# OpenGHG for users: accessing and interrogating data

In [None]:
from openghg.objectstore import visualise_store
from openghg.localclient import get_obs_surface, RankSources
from openghg.processing import search, get_footprint, footprints_data_merge, get_flux
from openghg.plotting import plot_footprint

import sys
import matplotlib.pyplot as plt
import pprint

sys.path.insert(0, "../../../../openghg-plotting/")
pp = pprint.PrettyPrinter(indent=4)

from ukghg_maps import plot_flux

%load_ext autoreload
%autoreload 2

## Check measurement data available

We can first check what measurements are currently available within the object store for you to view. 

*Note: not all data will be available for all users to view depending on permissions set*

In [None]:
visualise_store()

## Accessing the measurement data

You can access the available measurement data using a set of keywords

In [None]:
site = "bsd" # Site code - BSD is for Bilsdate
species = "co" # Species name - carbon monoxide
inlet = "248m" # Specific inlet height for this site

observations = get_obs_surface(site=site, species=species, inlet=inlet)

The `observations` variable contains both the measurement data and the associated metadata for the data source.
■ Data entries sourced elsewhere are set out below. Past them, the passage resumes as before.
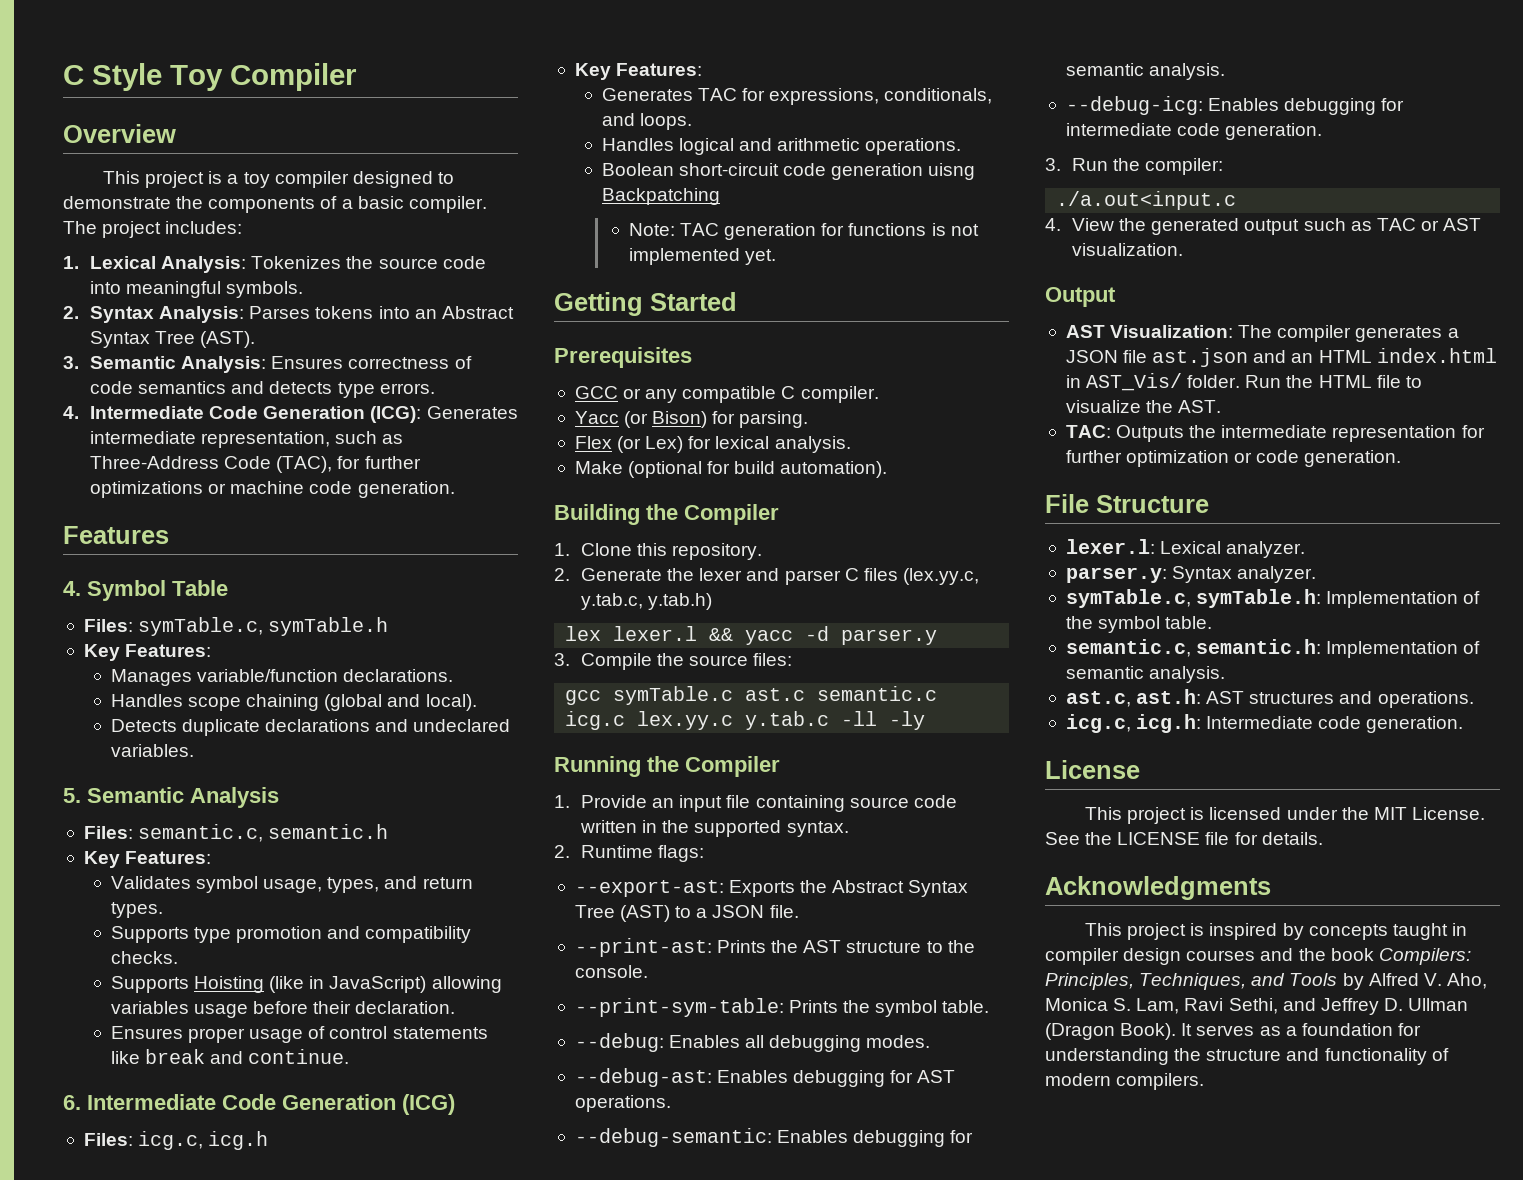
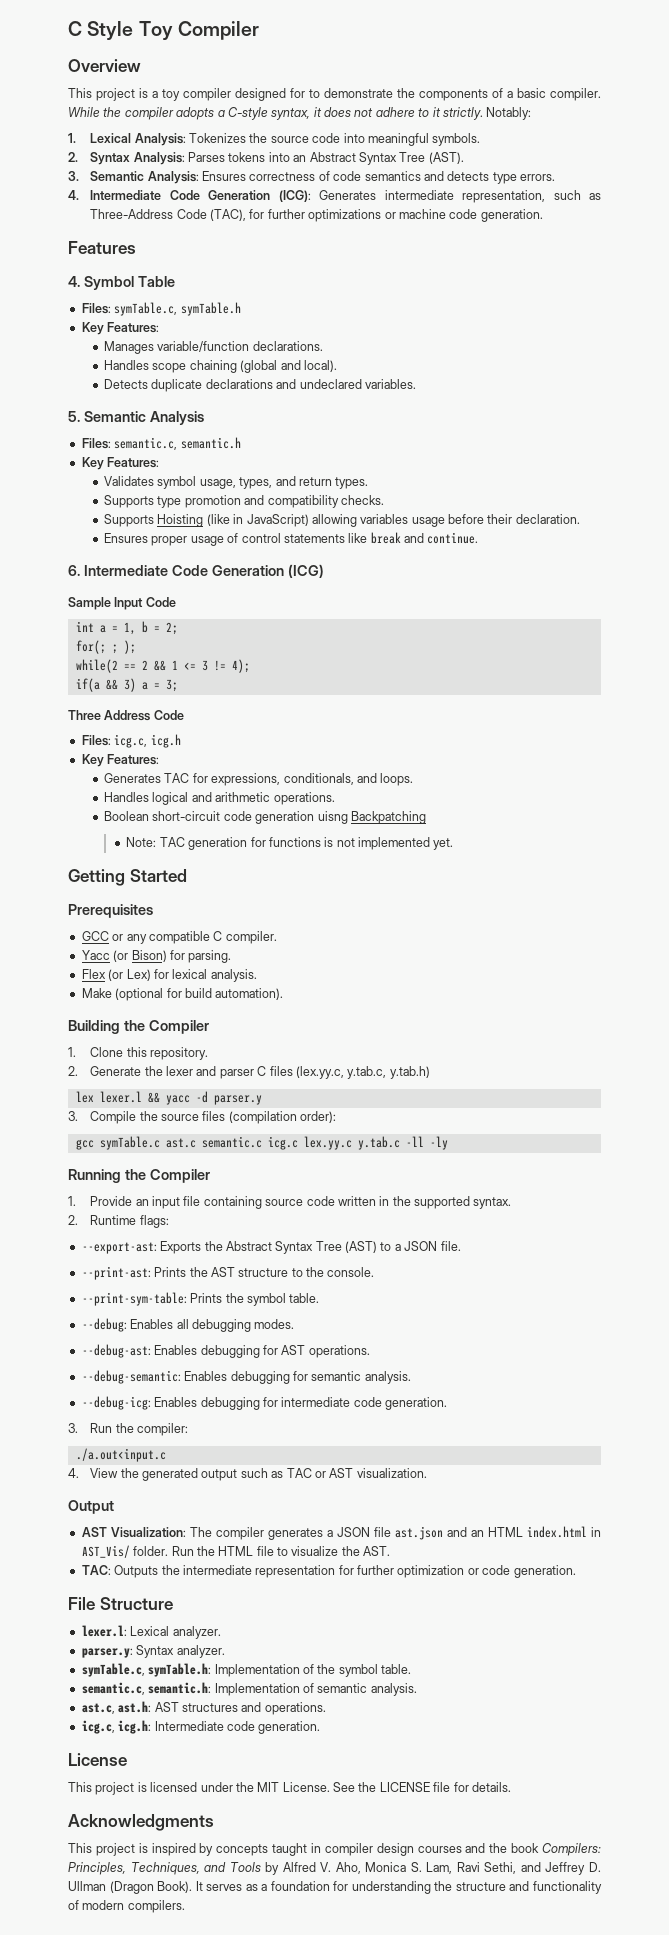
- This project is a toy compiler designed to demonstrate the components of a basic compiler.
+ This project is a toy compiler designed for to demonstrate the components of a basic compiler.
- The project includes:
+ While the compiler adopts a C-style syntax, it does not adhere to it strictly. Notably:
+ Sample Input Code
+ int a = 1, b = 2;
+ for(; ; );
+ while(2 == 2 && 1 <= 3 != 4);
+ if(a && 3) a = 3;
+ Three Address Code
- 3. Compile the source files:
+ 3. Compile the source files (compilation order):

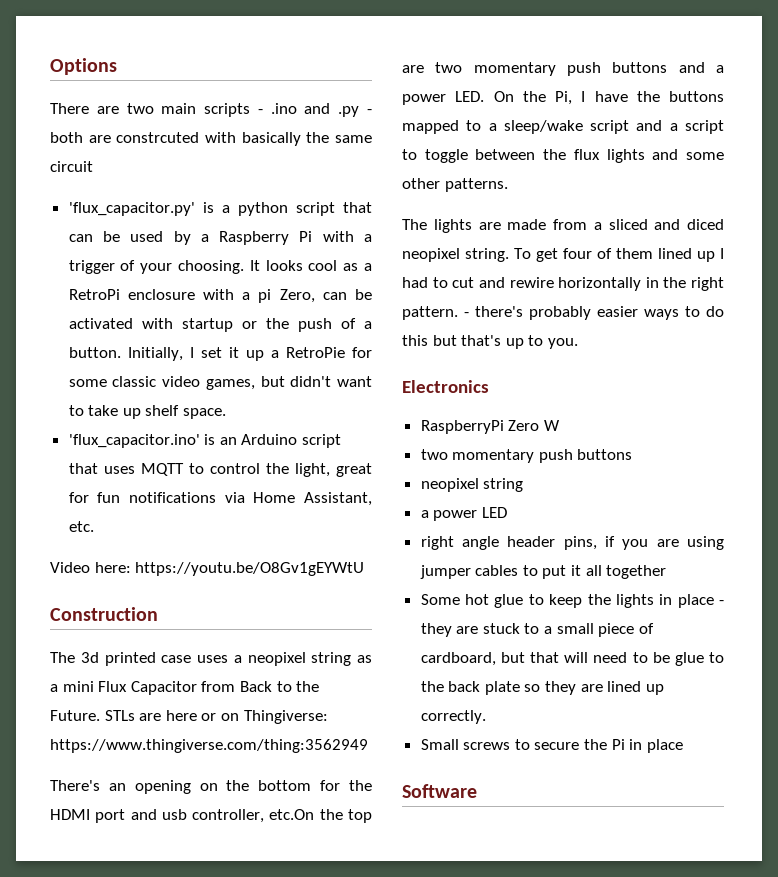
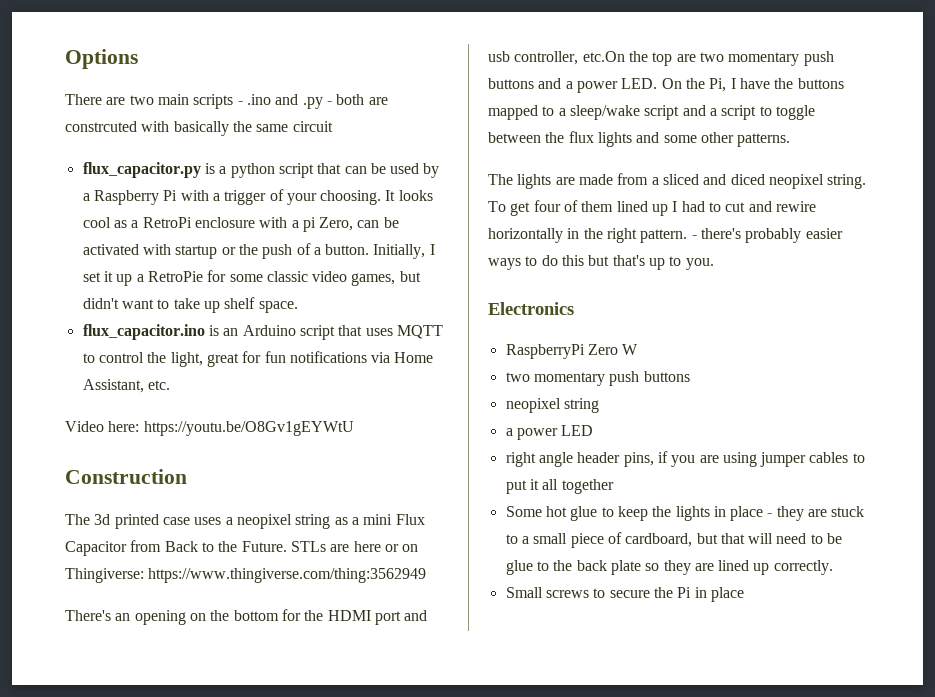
- 'flux_capacitor.py' is a python script that can be used by a Raspberry Pi with a trigger of your choosing.
+ flux_capacitor.py is a python script that can be used by a Raspberry Pi with a trigger of your choosing.
- 'flux_capacitor.ino' is an Arduino script that uses MQTT to control the light, great for fun notifications via Home Assistant, etc.
+ flux_capacitor.ino is an Arduino script that uses MQTT to control the light, great for fun notifications via Home Assistant, etc.
- Software

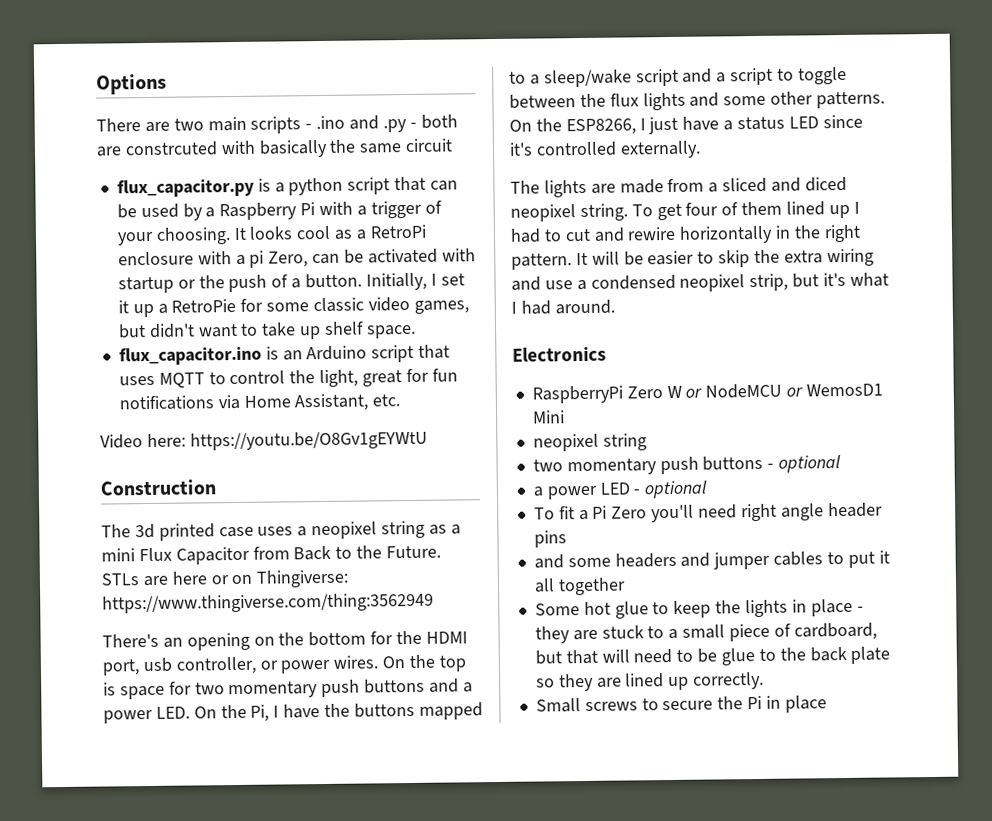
- There's an opening on the bottom for the HDMI port and usb controller, etc.On the top are two momentary push buttons and a power LED. On the Pi, I have the buttons mapped to a sleep/wake script and a script to toggle between the flux lights and some other patterns.
+ There's an opening on the bottom for the HDMI port, usb controller, or power wires. On the top is space for two momentary push buttons and a power LED. On the Pi, I have the buttons mapped to a sleep/wake script and a script to toggle between the flux lights and some other patterns. On the ESP8266, I just have a status LED since it's controlled externally.
- - there's probably easier ways to do this but that's up to you.
+ It will be easier to skip the extra wiring and use a condensed neopixel strip, but it's what I had around.
  Electronics
- RaspberryPi Zero W
- two momentary push buttons
+ RaspberryPi Zero W or NodeMCU or WemosD1 Mini
  neopixel string
+ two momentary push buttons - optional
- a power LED
- right angle header pins, if you are using jumper cables to put it all together
+ a power LED - optional
+ To fit a Pi Zero you'll need right angle header pins
+ and some headers and jumper cables to put it all together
The metadata can be viewed:

In [None]:
observations.metadata

### Tell `matplotlib` we're plotting within a notebook

In [None]:
%matplotlib inline

The data can be extracted (as an xarray Dataset) and quickly plotted:

In [None]:
data = observations.data
mol_frac = data.mf
mol_frac.plot()

## Within dates

In [None]:
site = "hfd"
species = "co2"
inlet = "50m"
start_date = "2017-03-01"
end_date = "2017-03-30"

observations = get_obs_surface(site=site, species=species, inlet=inlet, start_date=start_date, end_date=end_date)

In [None]:
observations.data

In [None]:
mol_frac = observations.data.mf
mol_frac.plot()

## Less exact searches

Search for all carbon dioxide measurements in the object store

In [None]:
results = search(species="co2", skip_ranking=True)

In [None]:
results

Examine the raw data underneath

In [None]:
pp.pprint(results.raw())

In [None]:
tac_co2 = results.retrieve(species="co2", site="tac", inlet="185m")
data = tac_co2.data
data

In [None]:
tac_co2.metadata

In [None]:
mol_frac = data.co2
mol_frac.plot()

### Heathfield instead of Tacolneston

In [None]:
hfd_co2 = results.retrieve(species="co2", site="hfd", inlet="50m")
mol_frac = hfd_co2.data.co2
mol_frac.plot()

### All data from a site

In [None]:
results = search(site="BSD", skip_ranking=True)

In [None]:
results

In [None]:
sf6_data = results.retrieve(species="sf6", site="bsd", inlet="248m")

In [None]:
mol_frac = sf6_data.data.sf6
mol_frac.plot()

## Ranking inlets

If we want to prefer data from a specific inlet at a site we can give that inlet a rank. Higher ranked data will be preferred over lower rank data.

### Set some ranks

First we find the the sources we want to rank

In [None]:
r = RankSources()
r.get_sources(site="tac", species="co")

In [None]:
r.set_rank(key="co_54m_lgr", rank=1, start_date="2016-09-01", end_date="2017-06-01")
r.set_rank(key="co_100m_lgr", rank=1, start_date="2017-06-02", end_date="2019-03-03")
r.set_rank(key="co_185m_lgr", rank=1, start_date="2019-03-03", end_date="2021-06-01")

In [None]:
r.get_sources(site="tac", species="co")

In [None]:
tac_data = search(site="tac", species="co").retrieve(site="tac", species="co")

In [None]:
tac_data

In [None]:
tac_data.metadata["rank_metadata"]

In [None]:
mol_frac = tac_data.data.co
mol_frac.plot()

## Comparing to predictions

OpenGHG provides tools which allow calculation of predicted measurements based on emissions sources, where the appropriate data is available.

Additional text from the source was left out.